Closed-set segmentation and OOD detection are trained jointly. Perlin-synthesized OOD samples and void regions (with soft labels) provide negative supervision; the NDP module's re-weighting term adjusts the final OOD score at inference time.

Key Experimental Results

Main Results

Dataset Metric Ours Prev. SOTA Gain
STU Test Set Point-level AP 61.31% ~6% >10×
SemanticKITTI OOD AP SOTA Significant

Ablation Study

Configuration Key Metric Note
w/o NDP Module AP drops significantly Static scoring cannot handle imbalance
w/o Perlin Synthesis AP drops Insufficient auxiliary OOD samples
w/o SOE (hard labels) AP drops Overfitting on void points
Full NDP Framework 61.31% AP All three components work synergistically

Key Findings

  • The NDP module is compatible with various OOD scoring functions, demonstrating that the calibration capability of the distribution prior is generalizable.
  • OOD samples synthesized via Perlin noise are more effective than both void-class points and external datasets.
  • The large gap between 61.31% AP and the previous ~6% AP confirms that class imbalance is the core bottleneck for LiDAR OOD detection.

Highlights & Insights

  • 10× Performance Leap: The jump from ~6% AP to 61.31% AP reveals that prior methods were nearly non-functional on LiDAR OOD tasks, with class imbalance being the central issue.
  • Creative Application of Perlin Noise: A noise function borrowed from computer graphics proves highly effective for generating geometrically consistent 3D anomaly samples.
  • NDP as a General Calibration Module: Compatible with multiple existing OOD scoring functions, demonstrating strong extensibility.

Limitations & Future Work

  • Validation is primarily conducted on SemanticKITTI and STU; performance on larger-scale datasets (e.g., nuScenes) remains untested.
  • Perlin noise synthesis remains a geometry-based perturbation approach; generated OOD samples may lack semantic diversity.
  • The cross-attention mechanism in NDP introduces additional computational overhead; real-time feasibility requires further evaluation.
  • vs.

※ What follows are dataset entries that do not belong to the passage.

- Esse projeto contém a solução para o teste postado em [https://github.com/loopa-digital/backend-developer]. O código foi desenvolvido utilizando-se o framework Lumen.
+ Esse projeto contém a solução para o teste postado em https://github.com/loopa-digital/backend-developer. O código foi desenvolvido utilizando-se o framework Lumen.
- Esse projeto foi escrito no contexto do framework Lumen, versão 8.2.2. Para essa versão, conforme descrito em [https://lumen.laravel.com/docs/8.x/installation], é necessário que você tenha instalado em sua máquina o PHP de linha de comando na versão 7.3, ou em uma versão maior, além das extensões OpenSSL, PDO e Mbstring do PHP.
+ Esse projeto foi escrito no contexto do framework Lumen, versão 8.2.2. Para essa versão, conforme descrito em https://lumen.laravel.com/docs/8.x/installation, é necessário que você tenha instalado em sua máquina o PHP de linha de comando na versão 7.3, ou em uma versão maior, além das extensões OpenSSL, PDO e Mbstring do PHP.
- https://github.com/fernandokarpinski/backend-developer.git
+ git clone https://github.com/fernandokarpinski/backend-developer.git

LiON: LiON synthesizes anomalous shapes from ShapeNet and requires external datasets; NDP generates OOD samples directly from training data.
  • vs. REAL: REAL generates pseudo-OOD representations by scaling point clouds, yielding limited diversity.

Rating

  • Novelty: ⭐⭐⭐⭐ Both the learnable distribution prior and Perlin noise synthesis are novel designs.
  • Experimental Thoroughness: ⭐⭐⭐⭐ The 10× improvement is highly convincing.
  • Writing Quality: ⭐⭐⭐⭐ Problem analysis is thorough and well-structured.
  • Value: ⭐⭐⭐⭐⭐ Opens a new performance frontier for LiDAR OOD detection.